A method for manufacturing a semiconductor device is provided. The method comprises stacking at least one insulating layer on top of a pad connected to a conductive region formed on a semiconductor substrate, forming a photoresist pattern on the top of the insulating layer for opening the pad, and Etching the insulating layer using the etching mask to open the pad, coating the photosensitive film on the top of the insulating layer including the open pad, and only the photosensitive film on the upper surface of the open pad of the coated photosensitive film as a protective film. Retaining and removing the remainder, coating a buffer protection film on the front surface of the protective film and the insulating layer, patterning the buffer protection film and leaving it on top of the insulating layer, and removing material remaining on the top of the opened pad. Characterized in that it comprises a step. The occurrence of abnormal surface reaction phenomenon of the aluminum pad can be prevented in advance, and the polyimide passivation process can be stably performed.

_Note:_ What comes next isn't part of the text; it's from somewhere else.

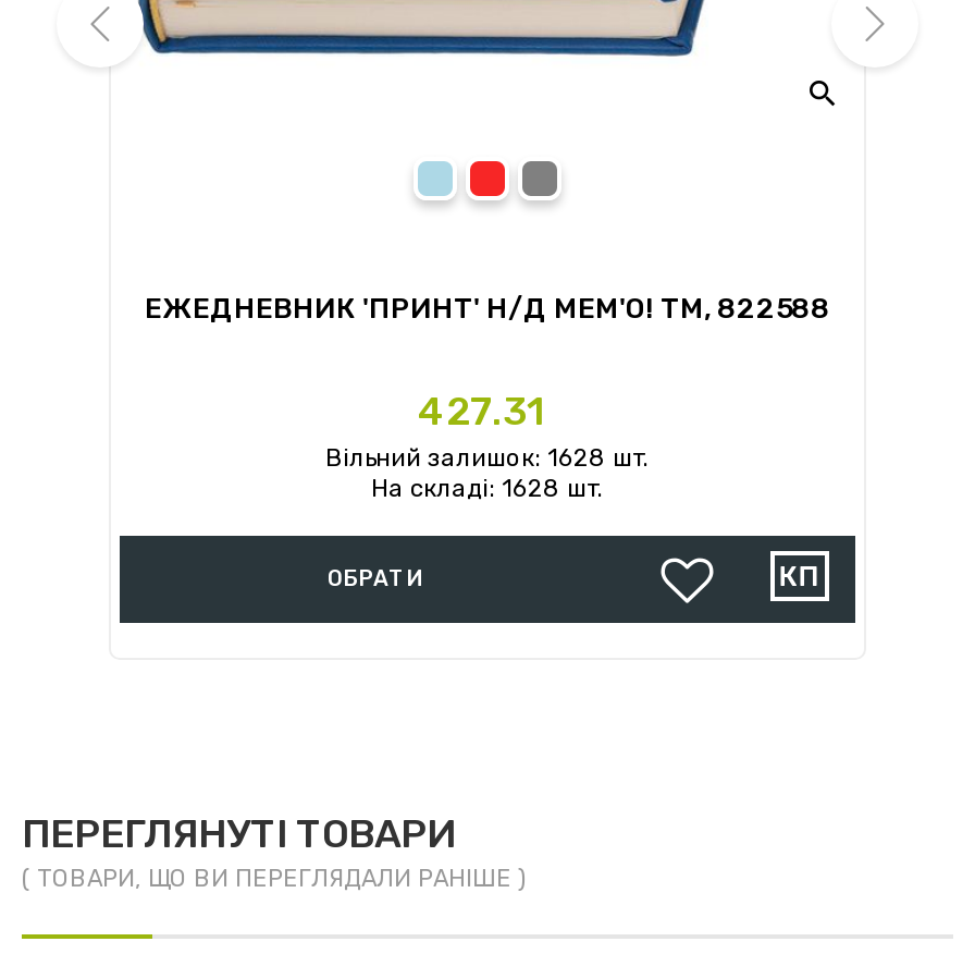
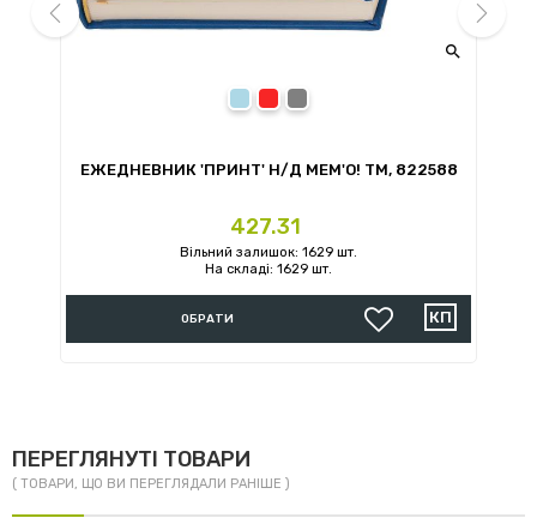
[325,444,650,473] Вільний залишок: 1628 шт. -> [180,245,357,260] Вільний залишок: 1629 шт.
[371,475,604,503] На складі: 1628 шт. -> [205,261,332,277] На складі: 1629 шт.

Semiconductor Devices, Pads, Open, Polyimide, Aluminum Corrosion

Description

Method for manufacturing semiconductor device

BACKGROUND OF THE INVENTION 1. Field of the Invention The present invention relates to semiconductor devices, and more particularly, to a method for manufacturing a semiconductor device including a polyimide manufacturing process.

In the etching process of opening the pad PAD for wire bonding, polyimide is commonly used as a buffer in the packaging process and to protect the device from external particles.

Unlike the polyimide process, in which the aluminum pad is opened after the pattern is formed using the polyimide film, the polyimide process in which the aluminum pad is already open may cause severe corrosion on the aluminum surface.

Hereinafter, a polyimide manufacturing process in a conventional method of manufacturing a semiconductor device will be described with reference to the accompanying drawings.

1A to 1E are cross-sectional views showing a process by a conventional method for manufacturing a semiconductor device.

Referring to FIG. 1A, aluminum 6 and TiNs 4 formed above and below 6 form a pad 10. The insulating films 12 and 14 are sequentially stacked on the pad 10, and a photoresist pattern 16 for opening the pad 10 is formed on the insulating film 14. Referring to FIG. 1B, the pad 10A is obtained by etching the insulating layers 12 and 14 and the TiN 4 on the aluminum 6 using the photoresist pattern 16 as an etching mask. As shown in FIG. 1C, the photo register pattern 16 is removed. As shown in FIG. 1D, the polyimide film 16 is coded on the opened pad 10A and the insulating film 14. The polyimide film 16 is patterned as shown in FIG. 1E. As such, in the process of depositing the polyimide material 16, since the chemical solution reacts with the surface of the aluminum 6A that is already open, the surface of the aluminum pad 6A is severely corroded as shown in FIG. 1F. There is a problem that can occur.

The technical problem to be achieved by the present invention is to provide a passivation process for a pad, so that even if a polyimide film is used, a surface abnormality caused by a chemical reaction does not occur on the surface of a pad such as aluminum. It is to provide a manufacturing method.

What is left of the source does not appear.